## EXERCISE GOAL
Below are the records; print exactly the lines from the one with "June | Date_Year: 2021 -> 2022" through the last, both included, and leave the pictures out.

## RECORDS FOR THIS TASK
Segment Open

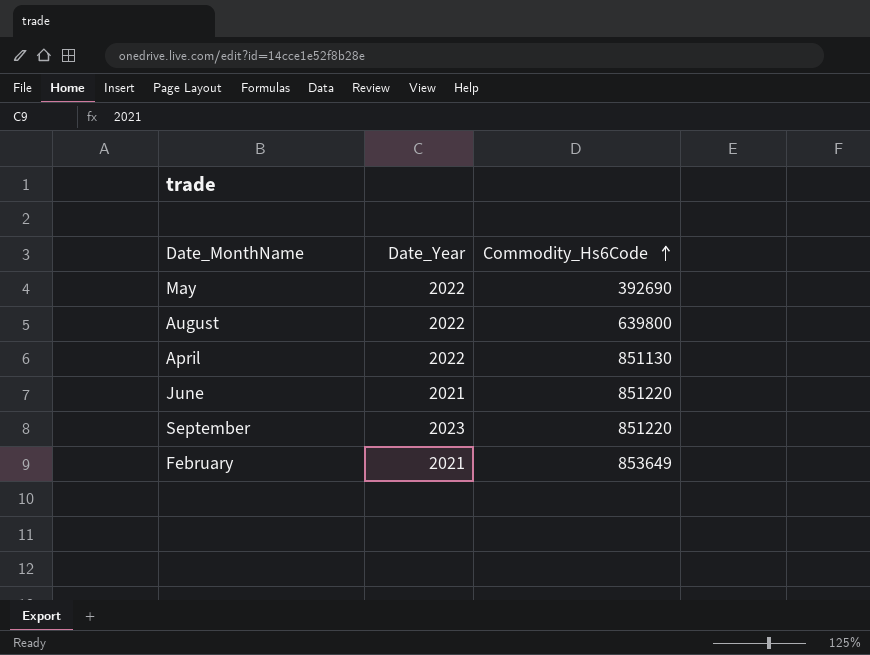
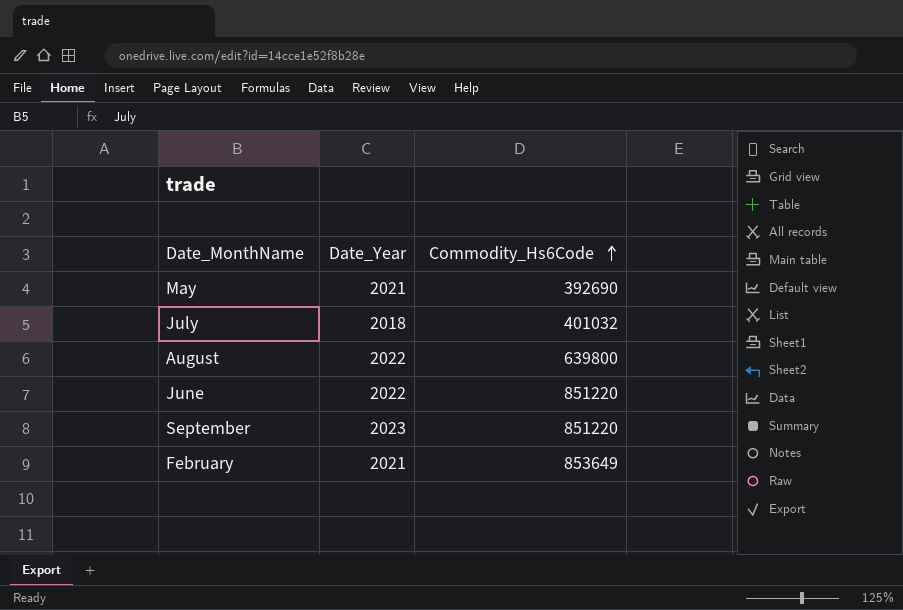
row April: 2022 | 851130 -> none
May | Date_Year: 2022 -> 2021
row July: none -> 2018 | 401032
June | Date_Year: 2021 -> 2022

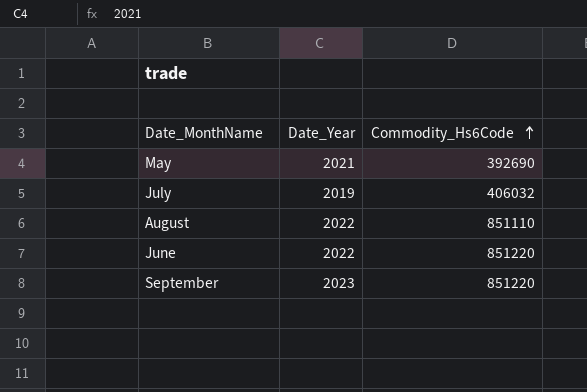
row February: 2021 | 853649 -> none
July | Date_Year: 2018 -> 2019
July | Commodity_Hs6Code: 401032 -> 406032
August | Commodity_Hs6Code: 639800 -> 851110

Segment Closed

## REPLY
June | Date_Year: 2021 -> 2022

row February: 2021 | 853649 -> none
July | Date_Year: 2018 -> 2019
July | Commodity_Hs6Code: 401032 -> 406032
August | Commodity_Hs6Code: 639800 -> 851110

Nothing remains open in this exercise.